Staying Healthy This Winter

Every year around this time we are all exposed to different viruses. The problem about these viruses is that they are smart and ever changing. It is different from year to year in how these viruses present themselves. There is only so much the medical field can do in this area, but the good news is that there are lots of ways that we can protect ourselves more from these pesky viruses and learn healthy ways to build our immune system, so that we can fight better.

Our Best ways to prevent:

The Basics: As always, the best place to start to maintain a healthy immune system is with the basics. Regular physical activity can help manage stress, which can affect our overall health in a negative way. The goal is to aim for 7 ½ to 8 hours of sleep and reduce (or eliminate) fried and high-fat foods, processed foods, and sugar which can wreak havoc with your immune balance.

Wash Your Hands: Washing hands remains the most effective way to protect yourself and your family from colds and flu. Lather, rinse, repeat throughout the day—especially if you have sick people around you. Try to avoid touching your face after potentially coming into contact with germs—it’s a direct inoculation. There are some safer options of hand soap I recommend due to chemicals that are often in personal care.

Increase the beneficial Gut Bacteria: 80 percent of your immune system is in your digestive tract. Research shows us the connection between healthy gut flora and overall immunity.1

Add Foods that build Immune Health: There are many foods with medicinal properties; make sure you include as many as possible. Think about combining a lot of the ingredients below in chicken soup:

Foods that support immune health
  • Oranges, strawberries, bell peppers, potatoes(sweet potatoes or red potatoes are better) and other fruits and vegetables rich in vitamin C and E are all good for your immune system.

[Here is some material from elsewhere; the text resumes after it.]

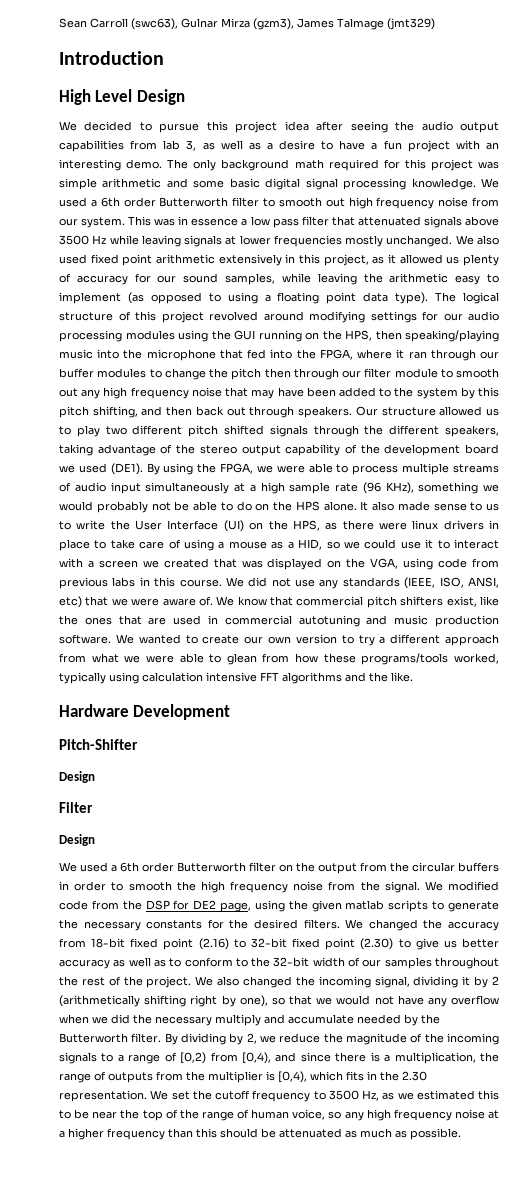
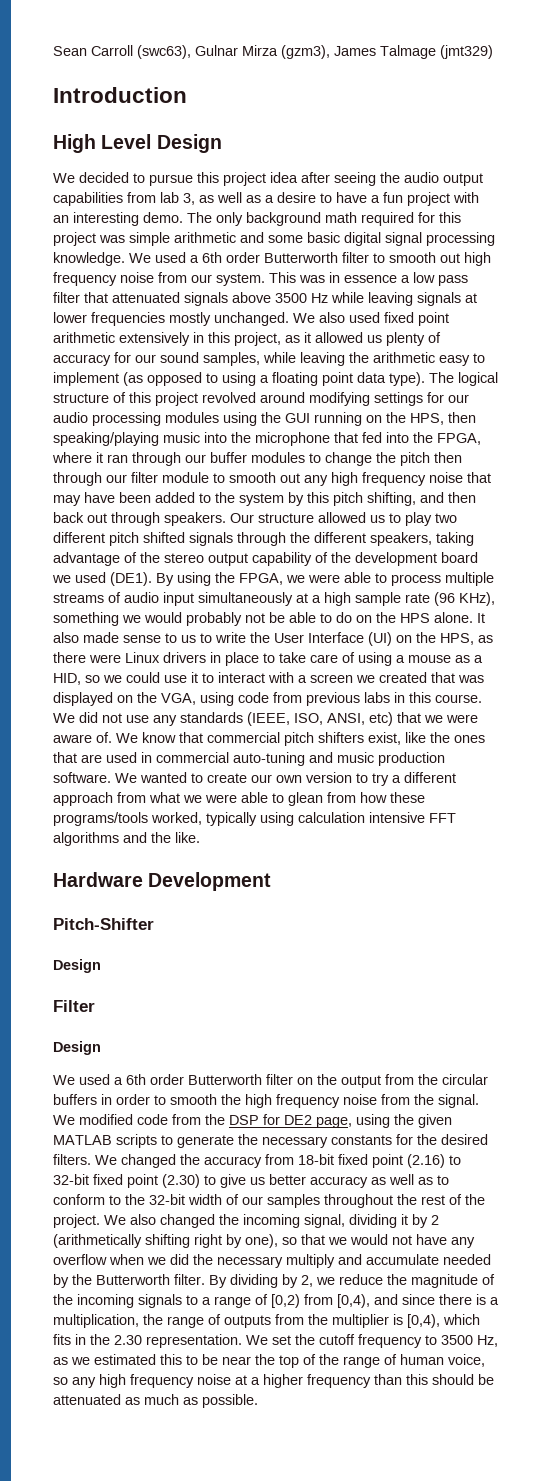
[412,520,439,530] linux -> [125,652,160,663] Linux
[298,615,360,627] autotuning -> [233,752,305,766] auto-tuning
[345,900,385,910] matlab -> [53,1135,112,1145] MATLAB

  • Shiitake, Maitake, and other mushrooms have been used, especially in Traditional Chinese Medicine, for boosting the immune system.2

  • Garlic and Onions not only taste great but have been sown from research to help build our immune sytem more.

Adding helpful Herbs: Research shows the immune sytem building effects from use of turmeric4, oregano, ginger5, echinacea6, larch7, and elderberry8. Some of these also make a great tea.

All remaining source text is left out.